• **Task requirements**
Search the data for the string "total" and copy each line where it turns up.

• **Change detection outputs**
###
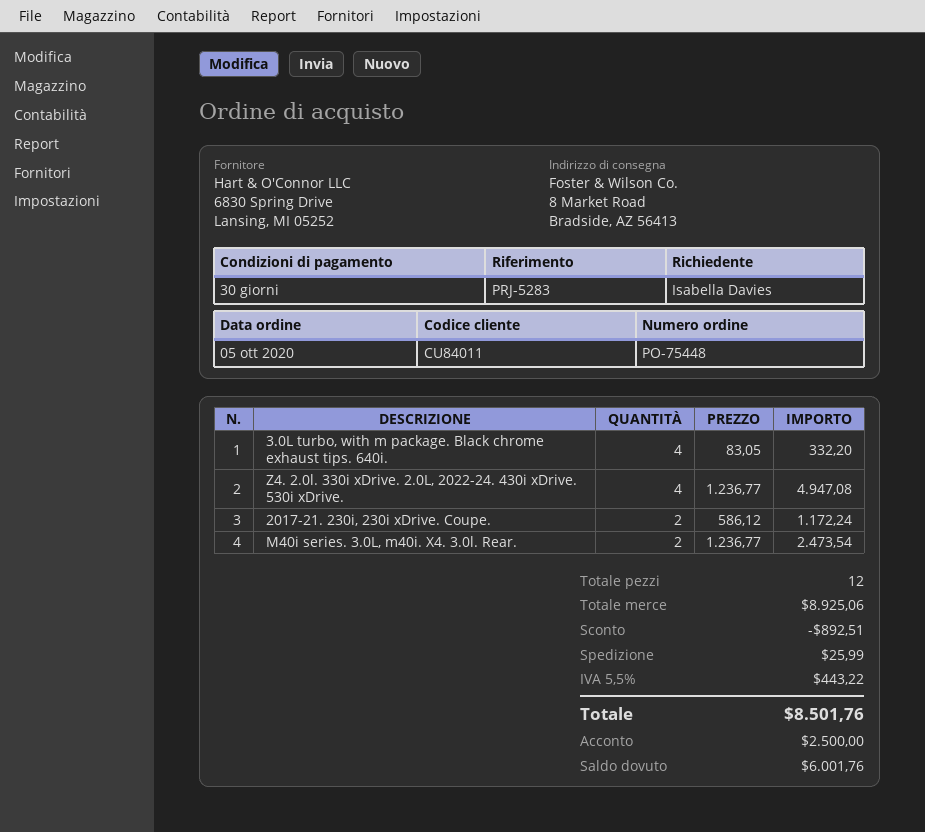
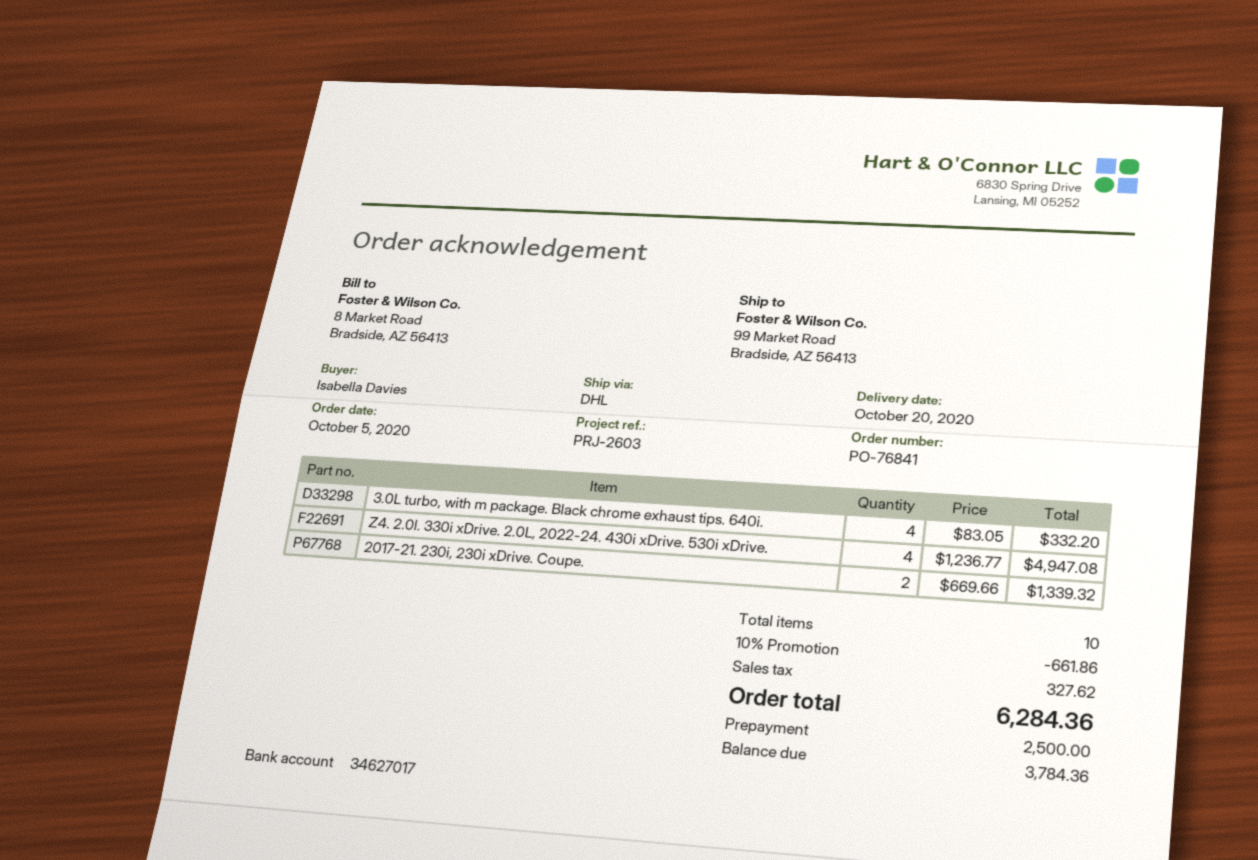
order number: PO-75448 -> PO-76841
reference: PRJ-5283 -> PRJ-2603
ship to: 8 Market Road, Bradside, AZ 56413 -> 99 Market Road, Bradside, AZ 56413
2017-21. 230i, 230i xDrive. Coupe.: 2 x 586.12 = 1172.24 -> 2 x 669.66 = 1339.32
M40i series. 3.0L, m40i. X4. 3.0l. Rear.: 2 x 1236.77 = 2473.54 -> none
total quantity: 12 -> 10
discount: 892.51 -> 661.86
shipping: 25.99 -> none
tax: 443.22 -> 327.62
total: 8501.76 -> 6284.36
balance: 6001.76 -> 3784.36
###
• **Result for this task**
total quantity: 12 -> 10
total: 8501.76 -> 6284.36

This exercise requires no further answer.